Data in this exercise Block Start
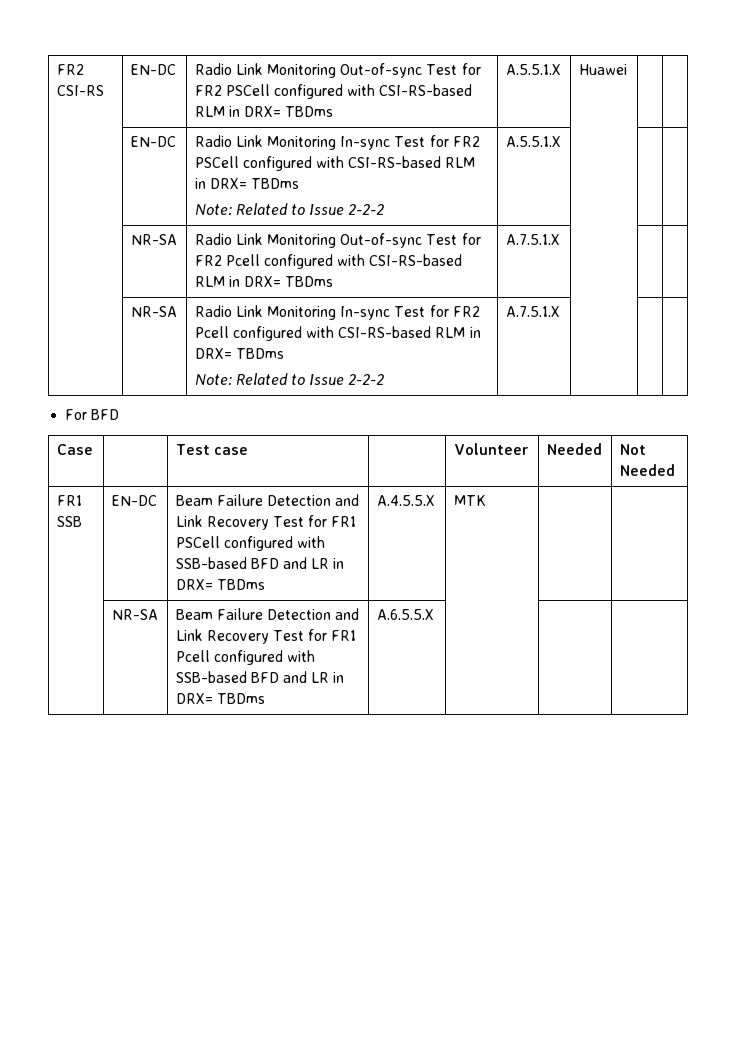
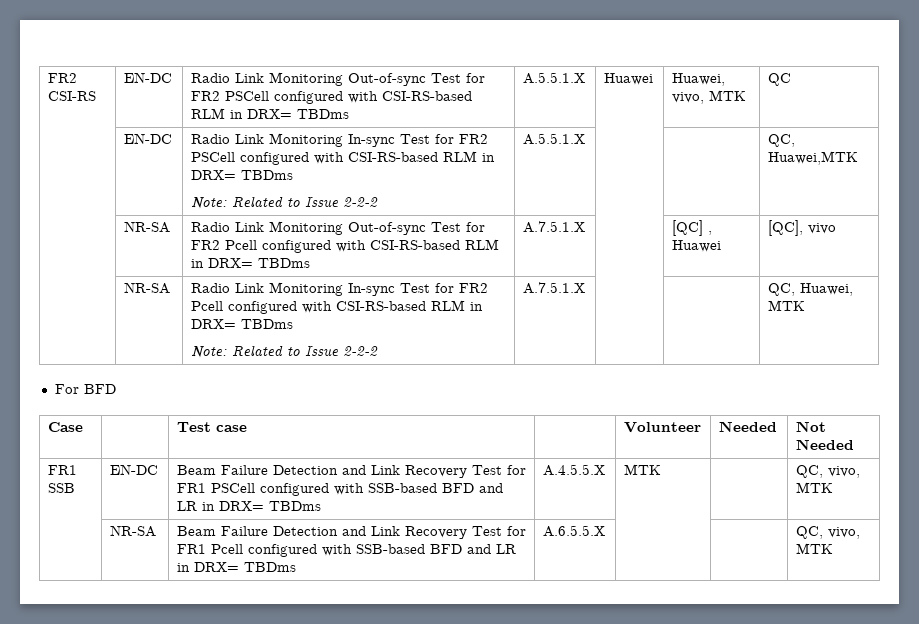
- FR2 CSI-RS | EN-DC | Radio Link Monitoring Out-of-sync Test for FR2 PSCell configured with CSI-RS-based RLM in DRX= TBDms | A.5.5.1.X | Huawei | |
+ FR2 CSI-RS | EN-DC | Radio Link Monitoring Out-of-sync Test for FR2 PSCell configured with CSI-RS-based RLM in DRX= TBDms | A.5.5.1.X | Huawei | Huawei, vivo, MTK | QC
  | EN-DC | Radio Link Monitoring In-sync Test for FR2 PSCell configured with CSI-RS-based RLM in DRX= TBDms
- Note: Related to Issue 2-2-2 | A.5.5.1.X | | |
+ Note: Related to Issue 2-2-2 | A.5.5.1.X | | | QC, Huawei,MTK
- | NR-SA | Radio Link Monitoring Out-of-sync Test for FR2 Pcell configured with CSI-RS-based RLM in DRX= TBDms | A.7.5.1.X | | |
+ | NR-SA | Radio Link Monitoring Out-of-sync Test for FR2 Pcell configured with CSI-RS-based RLM in DRX= TBDms | A.7.5.1.X | | [QC] , Huawei | [QC], vivo
  | NR-SA | Radio Link Monitoring In-sync Test for FR2 Pcell configured with CSI-RS-based RLM in DRX= TBDms
- Note: Related to Issue 2-2-2 | A.7.5.1.X | | |
+ Note: Related to Issue 2-2-2 | A.7.5.1.X | | | QC, Huawei, MTK
- FR1 SSB | EN-DC | Beam Failure Detection and Link Recovery Test for FR1 PSCell configured with SSB-based BFD and LR in DRX= TBDms | A.4.5.5.X | MTK | |
+ FR1 SSB | EN-DC | Beam Failure Detection and Link Recovery Test for FR1 PSCell configured with SSB-based BFD and LR in DRX= TBDms | A.4.5.5.X | MTK | | QC, vivo, MTK
- | NR-SA | Beam Failure Detection and Link Recovery Test for FR1 Pcell configured with SSB-based BFD and LR in DRX= TBDms | A.6.5.5.X | | |
+ | NR-SA | Beam Failure Detection and Link Recovery Test for FR1 Pcell configured with SSB-based BFD and LR in DRX= TBDms | A.6.5.5.X | | | QC, vivo, MTK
Data in this exercise Block End
__What you should do__
Extract the entries in full, exactly as they are, minus the pictures.

__Response to this task__
- FR2 CSI-RS | EN-DC | Radio Link Monitoring Out-of-sync Test for FR2 PSCell configured with CSI-RS-based RLM in DRX= TBDms | A.5.5.1.X | Huawei | |
+ FR2 CSI-RS | EN-DC | Radio Link Monitoring Out-of-sync Test for FR2 PSCell configured with CSI-RS-based RLM in DRX= TBDms | A.5.5.1.X | Huawei | Huawei, vivo, MTK | QC
  | EN-DC | Radio Link Monitoring In-sync Test for FR2 PSCell configured with CSI-RS-based RLM in DRX= TBDms
- Note: Related to Issue 2-2-2 | A.5.5.1.X | | |
+ Note: Related to Issue 2-2-2 | A.5.5.1.X | | | QC, Huawei,MTK
- | NR-SA | Radio Link Monitoring Out-of-sync Test for FR2 Pcell configured with CSI-RS-based RLM in DRX= TBDms | A.7.5.1.X | | |
+ | NR-SA | Radio Link Monitoring Out-of-sync Test for FR2 Pcell configured with CSI-RS-based RLM in DRX= TBDms | A.7.5.1.X | | [QC] , Huawei | [QC], vivo
  | NR-SA | Radio Link Monitoring In-sync Test for FR2 Pcell configured with CSI-RS-based RLM in DRX= TBDms
- Note: Related to Issue 2-2-2 | A.7.5.1.X | | |
+ Note: Related to Issue 2-2-2 | A.7.5.1.X | | | QC, Huawei, MTK
- FR1 SSB | EN-DC | Beam Failure Detection and Link Recovery Test for FR1 PSCell configured with SSB-based BFD and LR in DRX= TBDms | A.4.5.5.X | MTK | |
+ FR1 SSB | EN-DC | Beam Failure Detection and Link Recovery Test for FR1 PSCell configured with SSB-based BFD and LR in DRX= TBDms | A.4.5.5.X | MTK | | QC, vivo, MTK
- | NR-SA | Beam Failure Detection and Link Recovery Test for FR1 Pcell configured with SSB-based BFD and LR in DRX= TBDms | A.6.5.5.X | | |
+ | NR-SA | Beam Failure Detection and Link Recovery Test for FR1 Pcell configured with SSB-based BFD and LR in DRX= TBDms | A.6.5.5.X | | | QC, vivo, MTK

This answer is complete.